Subjects received AGI-1067 or placebo both in conjunction with standard of care. After 12 months of treatment, AGI-1067 significantly lowered levels of glycated hemoglobin A1c, a measure of glycemic control, in subjects with and without diabetes. In addition, the data showed a 59% reduction in the development of new onset diabetes in subjects with impaired fasting glucose (p < 0.0001). ).
In the subjects with diabetes, AGI-1067 showed a 22% reduction in hard cardiovascular events of cardiovascular death, cardiac arrest, myocardial infarction and stroke (p=0.062). Additional phase III trials are currently underway.

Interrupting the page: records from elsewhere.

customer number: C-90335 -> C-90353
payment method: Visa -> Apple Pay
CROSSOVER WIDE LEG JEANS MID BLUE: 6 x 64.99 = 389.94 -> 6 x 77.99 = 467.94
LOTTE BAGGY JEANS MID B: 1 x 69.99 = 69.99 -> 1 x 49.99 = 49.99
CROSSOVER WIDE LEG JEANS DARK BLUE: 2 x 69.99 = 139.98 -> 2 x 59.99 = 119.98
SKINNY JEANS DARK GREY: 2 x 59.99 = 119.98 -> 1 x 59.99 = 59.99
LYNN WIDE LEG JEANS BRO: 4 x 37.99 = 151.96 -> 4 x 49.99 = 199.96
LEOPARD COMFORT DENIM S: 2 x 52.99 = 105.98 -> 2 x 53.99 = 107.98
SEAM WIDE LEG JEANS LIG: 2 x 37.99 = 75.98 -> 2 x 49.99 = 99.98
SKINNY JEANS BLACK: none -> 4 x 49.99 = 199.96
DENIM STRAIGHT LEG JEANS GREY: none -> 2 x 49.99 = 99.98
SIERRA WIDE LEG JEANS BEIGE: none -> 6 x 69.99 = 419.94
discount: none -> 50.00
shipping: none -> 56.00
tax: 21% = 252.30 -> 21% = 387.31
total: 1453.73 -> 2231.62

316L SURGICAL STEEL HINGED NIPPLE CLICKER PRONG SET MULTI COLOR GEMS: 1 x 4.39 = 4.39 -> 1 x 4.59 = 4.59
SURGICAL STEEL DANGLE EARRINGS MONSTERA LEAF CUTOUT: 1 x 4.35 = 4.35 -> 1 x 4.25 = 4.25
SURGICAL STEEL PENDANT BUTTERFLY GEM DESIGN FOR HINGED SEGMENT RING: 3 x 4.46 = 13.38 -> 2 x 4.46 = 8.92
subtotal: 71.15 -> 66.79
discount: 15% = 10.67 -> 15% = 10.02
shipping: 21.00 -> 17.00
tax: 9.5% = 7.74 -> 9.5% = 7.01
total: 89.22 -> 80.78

In December 2005, AstraZeneca and AtheroGenics signed a $1 billion deal to co-developement and marketwith AGI-1067. However, in April 2007, AstraZeneca terminated the agreement due to initial negative preminary results of the ARISE study for the treatment of heart disease. After initialing failing to meet specific endpoints in the ARISE study for the treatment of heart disease, Atherogeneics stated in May, that the company plans to continue to develop the product for diabetes.